Development Authority working on loans, incubator for small businesses
Published 5:58 pm Wednesday, April 3, 2019
- This is the architect's rendering of the front of the coming business incubator on Highway 133. The brick portion at the left will be the Moultrie-Colquitt County Development Authority's new home and also contain offices of about 150 square feet for startup companies in the county.
MOULTRIE, Ga. — It’s big news when a new company locates in a community, whether it brings 20 jobs or 200 or even more.
But for every one of those big announcements in Colquitt County there are hundreds of businesses and manufacturers, large and small, who have been here for years. Small business start-ups also typically go little-noticed.
These mom-and-pops, startups and small companies may get some love — and money — from planned revolving loan funds in the works by the Moultrie-Colquitt County Development Authority.
The authority also has a business incubator in the works that will give entrepreneurs and new businesses an assist with manufacturing, warehousing and office space in a project that is expected to be completed around the end of the year.
Actually separate programs for existing businesses and one for startup companies are under consideration.
“The way I see it, we’d have two revolving loan programs,” said Greg Icard, interim president of the development authority.
Icard is seeking state or federal grant money to set up the funds.
In a revolving loan program the agency overseeing the funds makes low-interest loans to businesses, with the idea that the companies pay back the money, which the agency will then lend to other companies.
Startup firms are higher-risk propositions than an existing business, Icard said.
“(But) for startups it can be a small amount of money,” he said.
Economists say that small businesses in the last two decades have accounted for from less than one-third to two-thirds of new jobs, depending on what definition of “small” is used.
Most employers in Colquitt County would fall under the more strict interpretation of fewer than 50 jobs.
Icard said the development authority is not competing with banks, but looking for a niche with promising new companies and local firms that have the opportunity for growth.
While the funds will not be limited to manufacturing, meaning retail businesses could be eligible, manufacturing jobs traditionally have been the holy grail for those working in economic development.
The rule of thumb is that each manufacturing job supports two other jobs in the community, and with the “multiplier effect” each helps support six jobs.
“Manufacturing jobs bring in retail growth,” Icard said. “I know manufacturing jobs do support a lot of jobs in the community.”
The incubator project is a roughly $2.5 million investment on Highway 133 South near the Sanderson Farms processing facility.
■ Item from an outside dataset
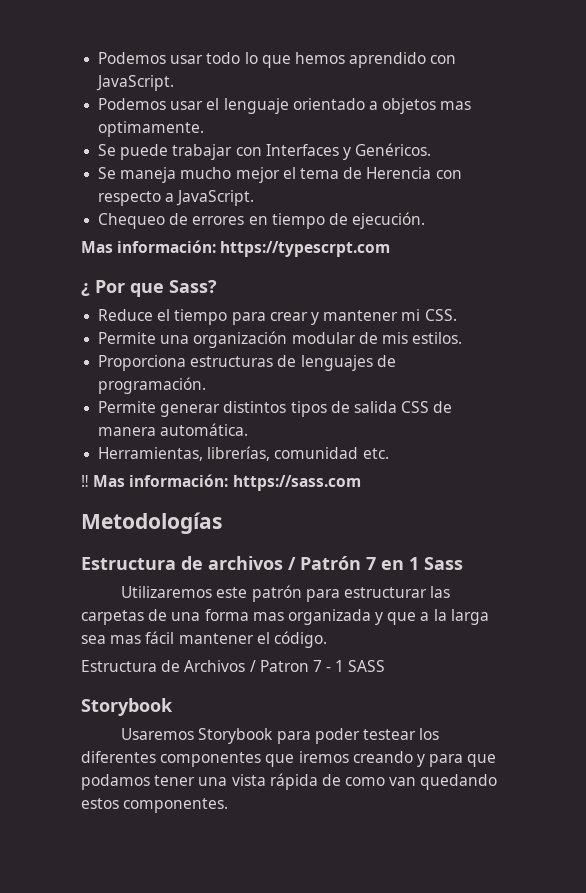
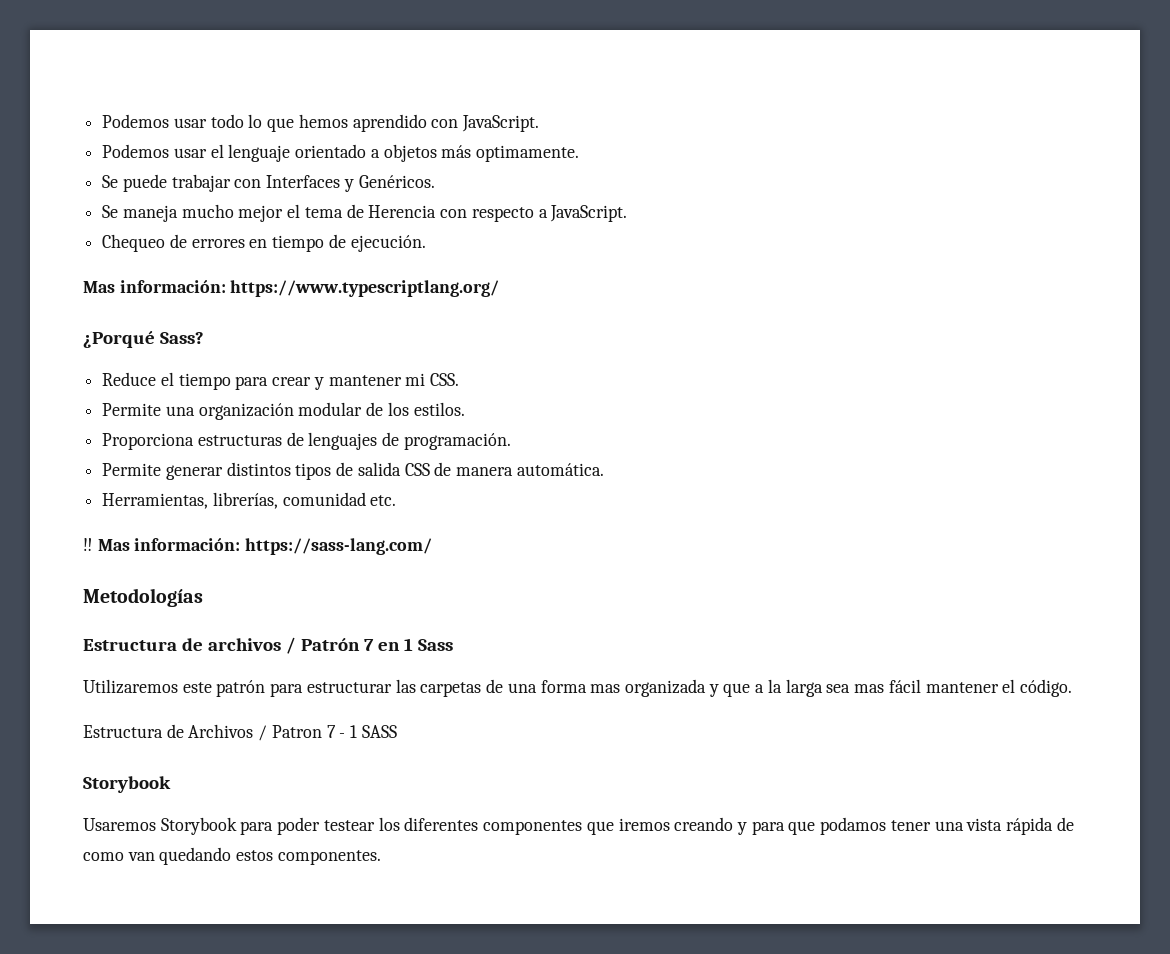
[440,101,472,110] mas -> [441,145,472,158] más
[220,241,391,257] [81,280,164,297] https://typescrpt.com // ¿ Por que -> [230,280,500,297] [83,331,155,348] https://www.typescriptlang.org/ // ¿Porqué
[381,332,408,344] mis -> [387,402,409,416] los
[232,475,361,491] https://sass.com -> [245,538,433,555] https://sass-lang.com/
It will consist of three metal buildings. Office space will be about $300 per month, including phone and internet connection.
It also will have industrial spaces available in 1,500-square-foot increments. The project, expected to be bid soon with an eight-month construction period, is expected to be completed around the end of 2019 and will total some 40,600 square feet.
“It will be up to 23 spaces of manufacturing, warehousing and industrial,” Icard said.
The development authority also will move its office to that location.
The business incubator is meant to help companies in their initial stages, and occupancy by a business will be a maximum of two years.
Businesses that are hatched, as it were, in such circumstances do have a better chances of success, Icard said.
“Based on figures I’ve seen, small business that go through an incubator have an 88 percent greater chances of success,” he said. “They’re getting high-end space for a small amount.”